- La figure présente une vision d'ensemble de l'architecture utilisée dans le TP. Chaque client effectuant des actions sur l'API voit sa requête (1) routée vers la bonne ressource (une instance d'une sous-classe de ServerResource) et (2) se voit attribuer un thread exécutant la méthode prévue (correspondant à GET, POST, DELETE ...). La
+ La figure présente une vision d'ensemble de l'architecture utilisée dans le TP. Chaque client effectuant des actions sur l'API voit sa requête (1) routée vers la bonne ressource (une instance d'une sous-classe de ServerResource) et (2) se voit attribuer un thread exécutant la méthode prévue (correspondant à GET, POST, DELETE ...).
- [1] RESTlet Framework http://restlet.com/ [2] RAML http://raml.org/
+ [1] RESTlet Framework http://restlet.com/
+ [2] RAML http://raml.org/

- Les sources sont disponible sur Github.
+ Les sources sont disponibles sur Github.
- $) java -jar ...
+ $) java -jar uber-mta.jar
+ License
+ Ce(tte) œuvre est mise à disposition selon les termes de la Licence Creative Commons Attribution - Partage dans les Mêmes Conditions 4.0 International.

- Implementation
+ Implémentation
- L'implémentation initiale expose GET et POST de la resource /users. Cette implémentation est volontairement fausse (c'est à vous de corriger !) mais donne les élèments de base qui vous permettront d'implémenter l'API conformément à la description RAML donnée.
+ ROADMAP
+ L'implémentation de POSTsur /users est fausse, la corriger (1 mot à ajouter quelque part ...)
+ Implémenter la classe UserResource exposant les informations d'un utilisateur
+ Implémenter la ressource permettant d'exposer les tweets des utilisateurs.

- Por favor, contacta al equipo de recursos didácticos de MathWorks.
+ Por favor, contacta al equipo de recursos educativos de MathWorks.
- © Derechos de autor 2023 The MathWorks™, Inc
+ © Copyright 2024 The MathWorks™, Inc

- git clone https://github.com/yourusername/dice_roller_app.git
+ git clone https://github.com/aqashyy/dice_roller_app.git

.....

Having looked over the entries above, reproduce all of them exactly.

- La figure présente une vision d'ensemble de l'architecture utilisée dans le TP. Chaque client effectuant des actions sur l'API voit sa requête (1) routée vers la bonne ressource (une instance d'une sous-classe de ServerResource) et (2) se voit attribuer un thread exécutant la méthode prévue (correspondant à GET, POST, DELETE ...). La
+ La figure présente une vision d'ensemble de l'architecture utilisée dans le TP. Chaque client effectuant des actions sur l'API voit sa requête (1) routée vers la bonne ressource (une instance d'une sous-classe de ServerResource) et (2) se voit attribuer un thread exécutant la méthode prévue (correspondant à GET, POST, DELETE ...).
- [1] RESTlet Framework http://restlet.com/ [2] RAML http://raml.org/
+ [1] RESTlet Framework http://restlet.com/
+ [2] RAML http://raml.org/

- Les sources sont disponible sur Github.
+ Les sources sont disponibles sur Github.
- $) java -jar ...
+ $) java -jar uber-mta.jar
+ License
+ Ce(tte) œuvre est mise à disposition selon les termes de la Licence Creative Commons Attribution - Partage dans les Mêmes Conditions 4.0 International.

- Implementation
+ Implémentation
- L'implémentation initiale expose GET et POST de la resource /users. Cette implémentation est volontairement fausse (c'est à vous de corriger !) mais donne les élèments de base qui vous permettront d'implémenter l'API conformément à la description RAML donnée.
+ ROADMAP
+ L'implémentation de POSTsur /users est fausse, la corriger (1 mot à ajouter quelque part ...)
+ Implémenter la classe UserResource exposant les informations d'un utilisateur
+ Implémenter la ressource permettant d'exposer les tweets des utilisateurs.

- Por favor, contacta al equipo de recursos didácticos de MathWorks.
+ Por favor, contacta al equipo de recursos educativos de MathWorks.
- © Derechos de autor 2023 The MathWorks™, Inc
+ © Copyright 2024 The MathWorks™, Inc

- git clone https://github.com/yourusername/dice_roller_app.git
+ git clone https://github.com/aqashyy/dice_roller_app.git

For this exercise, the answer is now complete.